I'm not quite sure if you're being facetious here. Are you saying that if you mathematically put it to white and you just DON'T think subjectively it looks good, you'll leave it at the mathematically prescribed settings ?

It's true, I go by the numbers as well, for some kind of buoy in a sea of color shifts; but if that math gets me to an image that doesn't look right to me in the end to suit my artistic goals--forget about it. We're not making photos for computers to appreciate; we're making photos for people.

Panoz wrote in post #14594827 (external link)
Spoons make you fat. Cars make you drive drunk. Raw makes you a pro.

I shot weddings for years, all JPEG, shot on AWB. Each frame was color balanced in post since I guaranteed consistent color for the bride's dress in every photo. Using a grey card in every photo is a silly recommendation, clearly made by someone who's never shot an event.
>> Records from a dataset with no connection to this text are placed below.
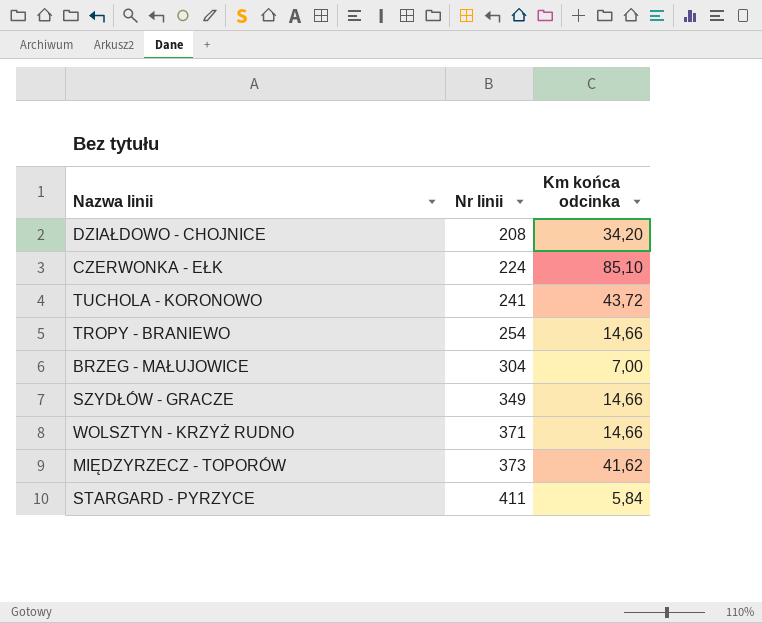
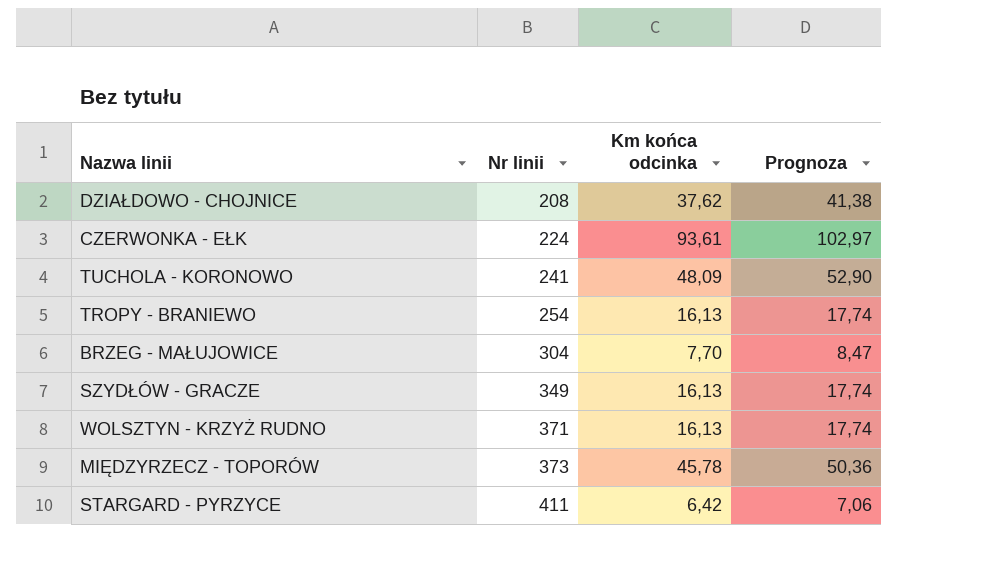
column Prognoza | formula: none -> [Km końca odcinka] * 1,1
DZIAŁDOWO - CHOJNICE | Km końca odcinka: 34,20 -> 37,62
CZERWONKA - EŁK | Km końca odcinka: 85,10 -> 93,61
TUCHOLA - KORONOWO | Km końca odcinka: 43,72 -> 48,09
TROPY - BRANIEWO | Km końca odcinka: 14,66 -> 16,13
BRZEG - MAŁUJOWICE | Km końca odcinka: 7,00 -> 7,70
SZYDŁÓW - GRACZE | Km końca odcinka: 14,66 -> 16,13
WOLSZTYN - KRZYŻ RUDNO | Km końca odcinka: 14,66 -> 16,13
MIĘDZYRZECZ - TOPORÓW | Km końca odcinka: 41,62 -> 45,78
STARGARD - PYRZYCE | Km końca odcinka: 5,84 -> 6,42

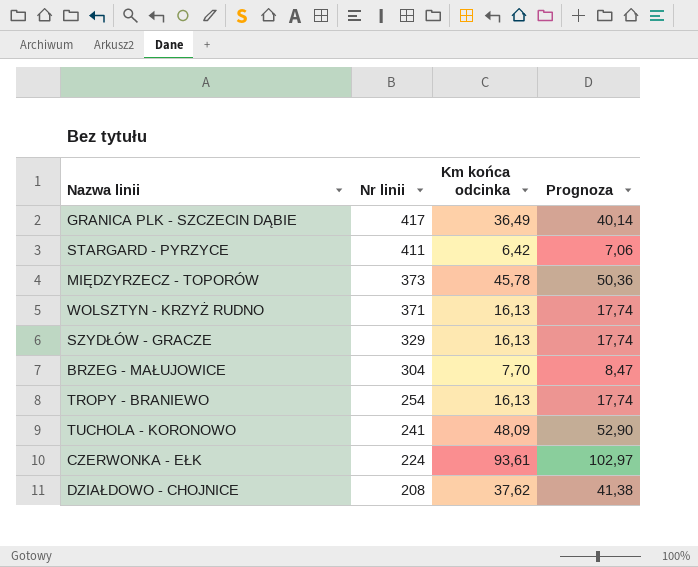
row order: Nr linii ascending -> Nr linii descending
row GRANICA PLK - SZCZECIN DĄBIE: none -> 417 | 36,49 | 40,14
SZYDŁÓW - GRACZE | Nr linii: 349 -> 329

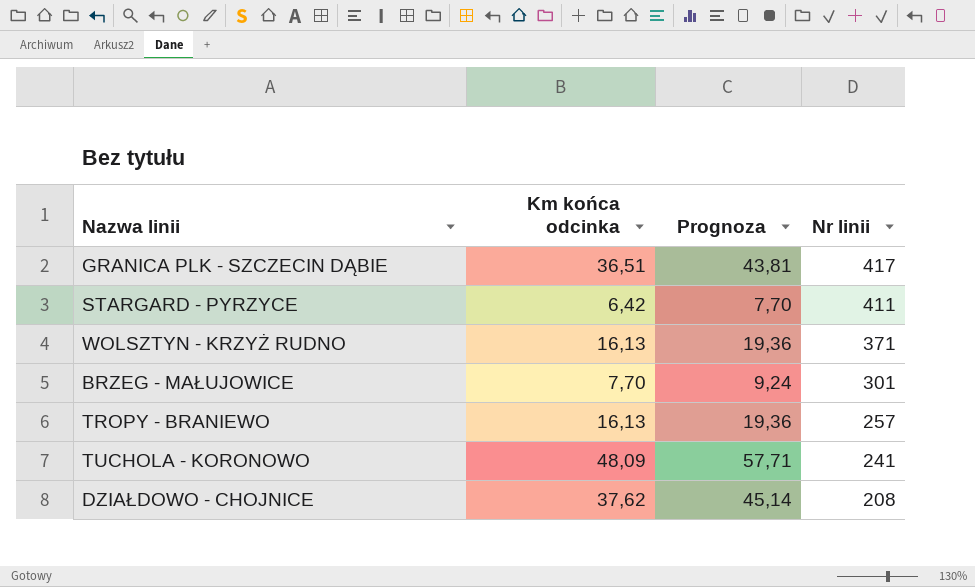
column Prognoza | formula: [Km końca odcinka] * 1,1 -> [Km końca odcinka] * 1,2
column Nr linii | position: 2 -> 4
row MIĘDZYRZECZ - TOPORÓW: 373 | 45,78 | 50,36 -> none
row SZYDŁÓW - GRACZE: 329 | 16,13 | 17,74 -> none
row CZERWONKA - EŁK: 224 | 93,61 | 102,97 -> none
GRANICA PLK - SZCZECIN DĄBIE | Km końca odcinka: 36,49 -> 36,51
BRZEG - MAŁUJOWICE | Nr linii: 304 -> 301
TROPY - BRANIEWO | Nr linii: 254 -> 257

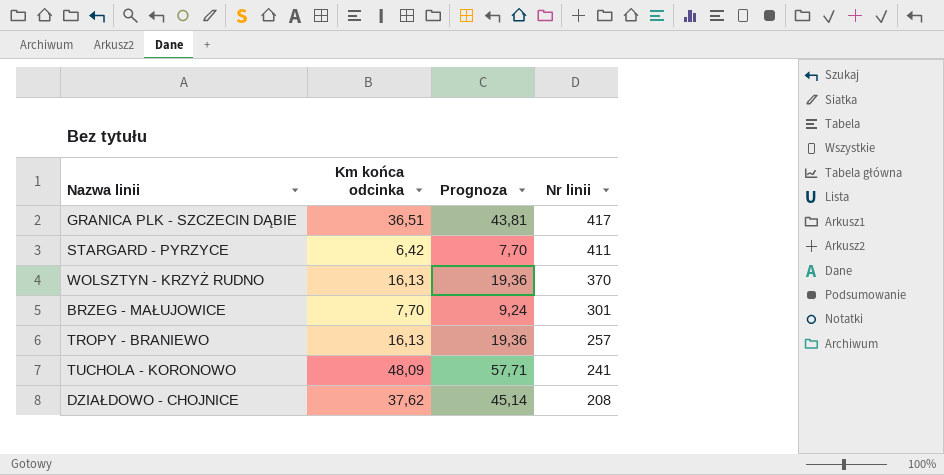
WOLSZTYN - KRZYŻ RUDNO | Nr linii: 371 -> 370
You're going to do color balancing in your images whether or not you shoot JPEG or Raw. Assuming you *do* color balancing on your images, of course. I did 100% color balancing, usually using a white object like a dress, table cloth or shirt. I found Canon's AWB a bit warm when used with flash, so I had pre-set correction amounts to suit my taste.

Oh and by the way, you can't use your eyeballs to color balance! I used mathematical balancing using my photo editor, 100% consistent every time. Your eyes will fool you, your monitor is off, your age affects your color perception. Don't just use some slider bar to guess what white is!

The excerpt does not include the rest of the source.